Having established herself as a preeminent voice on mourning with The Year of Magical Thinking, a memoir chronicling the sudden loss of her husband, Didion crafts yet another searing portrait of her daughter Quintana Roo’s premature death in Blue Nights. She is unapologetic in dismantling the comfortable platitudes often associated with loss, instead declaring the bitter truth at hand with the incisiveness that has come to characterize her writing. She recalls the reactions of friends and acquaintances following her daughter’s death: “‘You have your wonderful memories,’ people said later, as if memories were solace. Memories are not. Memories are by definition of times past, things gone . . . Memories are what you no longer want to remember.” Didion indicates that sometimes there are moments in the depths of darkness from which no silver lining can be extracted—and that’s okay. For anyone who has experienced loss, this assertion is catharsis and affirmation and enlightenment.
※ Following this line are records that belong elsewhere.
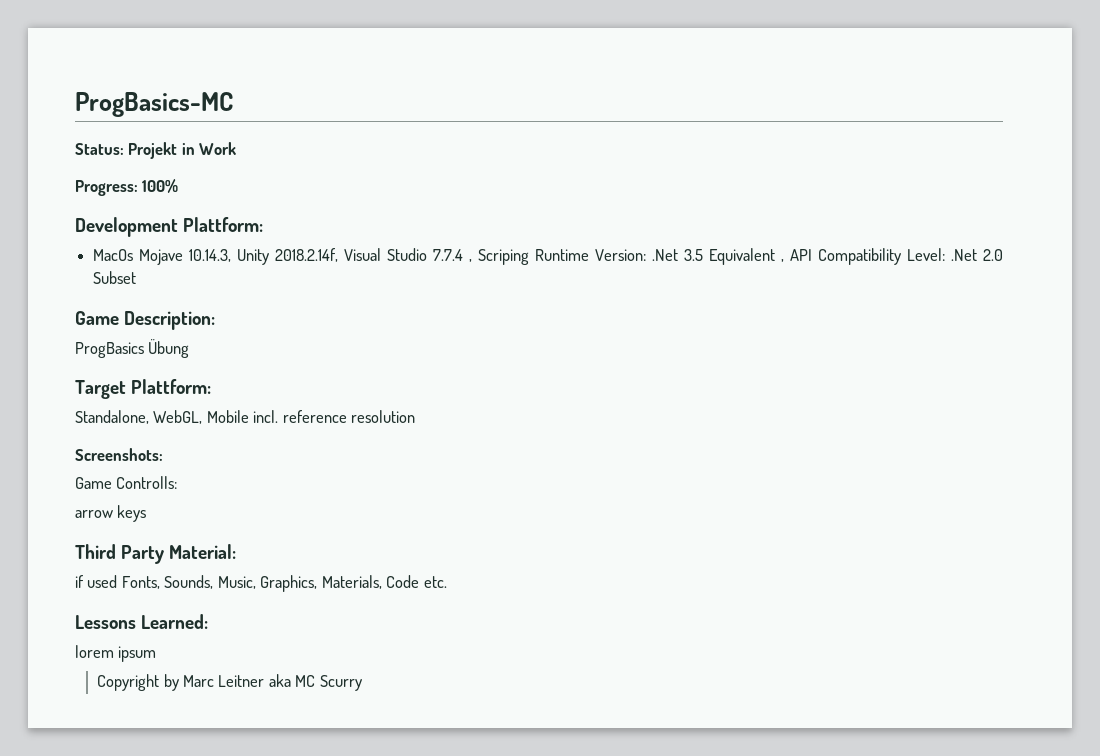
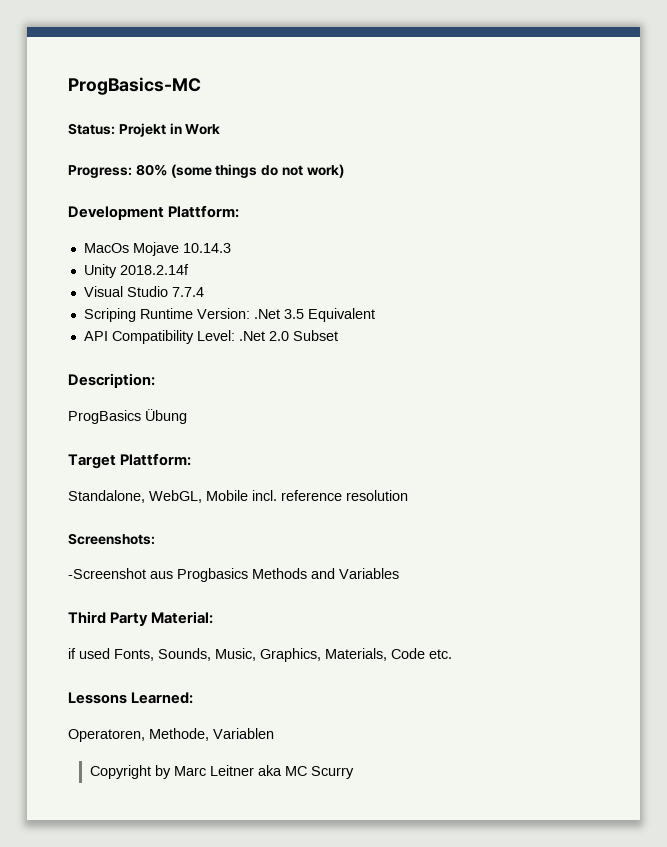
[142,179,179,193] 100% -> [135,164,344,178] 80% (some things do not work)
[189,248,339,265] 10.14.3, Unity 2018.2.14f, -> [182,243,231,253] [83,264,189,278] 10.14.3 // Unity 2018.2.14f //
[469,259,473,262] , -> (204, 292) //
[781,259,785,262] , -> (375, 315) //
[75,311,119,325] Game -> (338, 335) none
[75,476,178,489] [75,505,147,522] Game Controlls: // arrow keys -> [68,568,399,582] -Screenshot aus Progbasics Methods and Variables
[75,645,157,662] lorem ipsum -> [68,728,274,742] Operatoren, Methode, Variablen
In addition to its freshly articulated ruminations on grief, Blue Nights also addresses the complexities of parenthood. The themes of doubt and fear resonate throughout, beginning at the very moment of Quintana’s adoption: “so [terrible] as to be unthinkable, except I did think it, everyone who has ever waited to bring a baby home thinks it: what if I fail to love this baby?” Didion reveals that this uncertainty is part and parcel of parenthood, as well as of the grief experienced when her role as a mother comes to a sudden end. During Quintana’s childhood and adolescence, she expresses the fear that she has not done her duties as a parent. This is a fear that follows her through Quintana’s illness and death.
As we enter a new year, a book on mourning may not be at the top of one’s reading list. Yet despite the heavy nature of the subject matter, Blue Nights is an enlightening, and I would argue, necessary read. Didion has distinguished herself as a remarkably perceptive writer, one to whom we must pay heed. She imparts extraordinary wisdom quietly, sans showy flourishes and self-congratulation. Rather, the searing truths planted throughout her work are delivered plainly, and her reader is left to digest, recycle, or adopt her wisdom as needed. And in the landscape of literature that deals with loss, where the truth is often obscured by flowery metaphors and fluffy language, this unequivocal wisdom certainly is needed.